Nietzsche Socrate padre della decadenza, antigreco
“Socrate e Platone come sintomi di decadimento, come strumenti della dissoluzione greca, come pseudogreci, antigreci ”[13]
Socrate è visto da Nietzsche come il nemico dell’istinto, o come un individuo dall’istinto rovesciato: “Mentre in tutti gli uomini produttivi l’istinto è proprio la forza creativa e affermativa, e la coscienza si comporta in maniera critica e dissuadente, in Socrate l’istinto si trasforma in un critico, la coscienza in una creatrice - una vera mostruosità per defectum! Più precisamente noi scorgiamo qui un mostruoso defectus di ogni disposizione mistica, sicché Socrate sarebbe da definire come l’individuo specificamente non mistico, in cui la natura logica, per una superfetazione, è sviluppata in modo tanto eccessivo quanto lo è quella sapienza istintiva nel mistico”[14]. Quest’idea non verrà rinnegata più avanti da Nietzsche come altri aspetti[15] di questo scritto giovanile.

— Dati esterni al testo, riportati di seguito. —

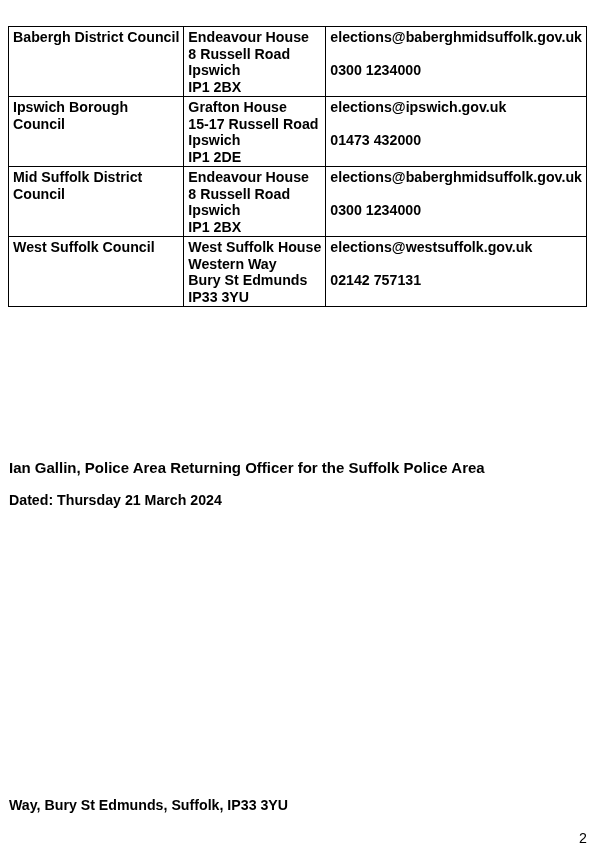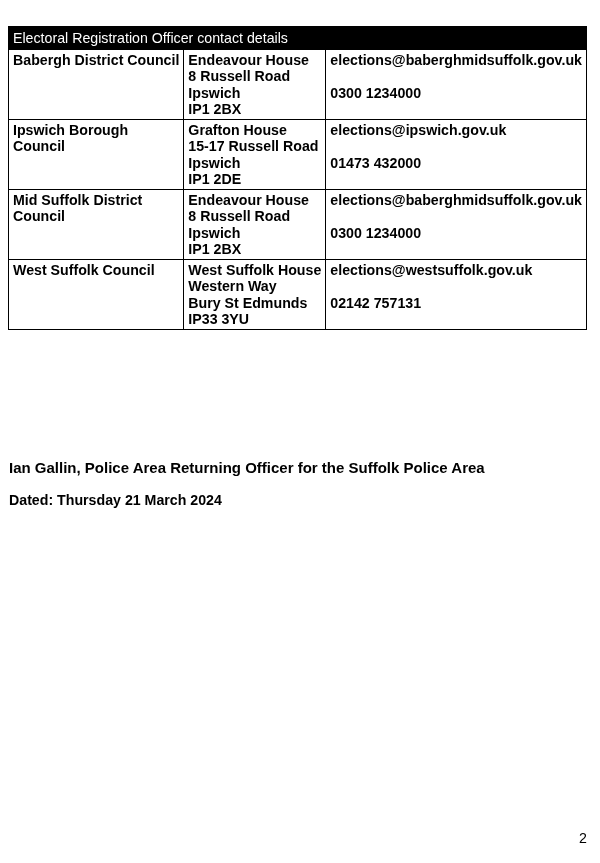--- a/index.html
+++ b/index.html
@@ -49,9 +49,6 @@
       <col class="c3">
     </colgroup>
   <thead>
-    <tr>
-      <th class="title" colspan="3">Electoral Registration Officer contact details</th>
-    </tr>
   </thead>
   <tbody>
     <tr>

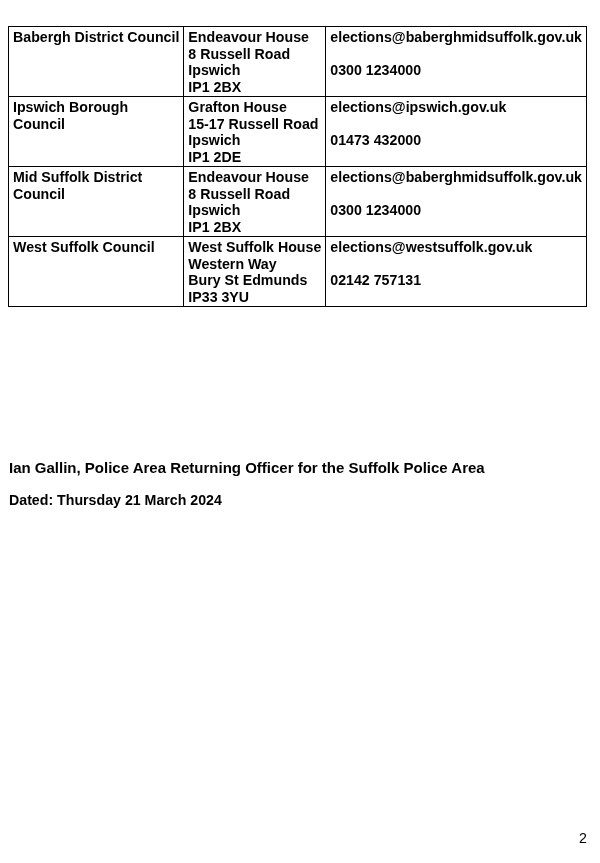--- a/index.html
+++ b/index.html
@@ -124,6 +124,7 @@
 <div class="dated">Dated: Thursday 21 March 2024</div>
 
 <div class="imprint">
+  <span class="line">Way, Bury St Edmunds, Suffolk, IP33 3YU</span>
 </div>
 
 <div class="pagenum">2</div>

 In Ecce homo[16] il filosofo ne rivendica le due “ innovazioni decisive: intanto la comprensione del fenomeno dionisiaco fra i Greci - il libro ne dà la prima psicologia, vedendo in esso la radice una di tutta l’arte greca. L’altra è la comprensione del socratismo: Socrate come strumento della disgregazione greca, riconosciuto per la prima volta come tipico décadent. “Razionalità” contro istinto. La “razionalità” a ogni costo come violenza pericolosa che mina la vita!”[17].



[1] 525 - 455 a. C.
[2] Ateneo (II - III sec. d. C.) I Deipnosofisti, VIII, 39.
[3]305 ca - 240ca a. C.
[4] Fr. 612 Pfeiffer.
[5] cfr. kalokajgaqov" Zib. 64 - 65, 112, 2486 - 2487 (21 giugno 1822, con un rinvio a Senofonte). Vd. Anche Pensieri XIX).
[6] Tusculanae, V, 4 e Academica I, 4.
[7] Crepuscolo degli idoli, Il problema di Socrate, 3.
[8] La poesia drammatica.
[9] Che possono corrispondere alla lirica di Leopardi
[10] Da calamistrum, “ferro per arricciare i capelli” (ndr).
[11] Da fucus, “tintura rossa” (ndr).
[12] Da ascisco, “annetto” (ndr).
[13] Crepuscolo degli idoli, p. 12.
[14] La nascita della tragedia , p. 92.
[15] Hegeliani e schopenhaueriani
[16] Del 1888.
[17] F. Nietzsche, Ecce homo, La nascita della tragedia, p. 49.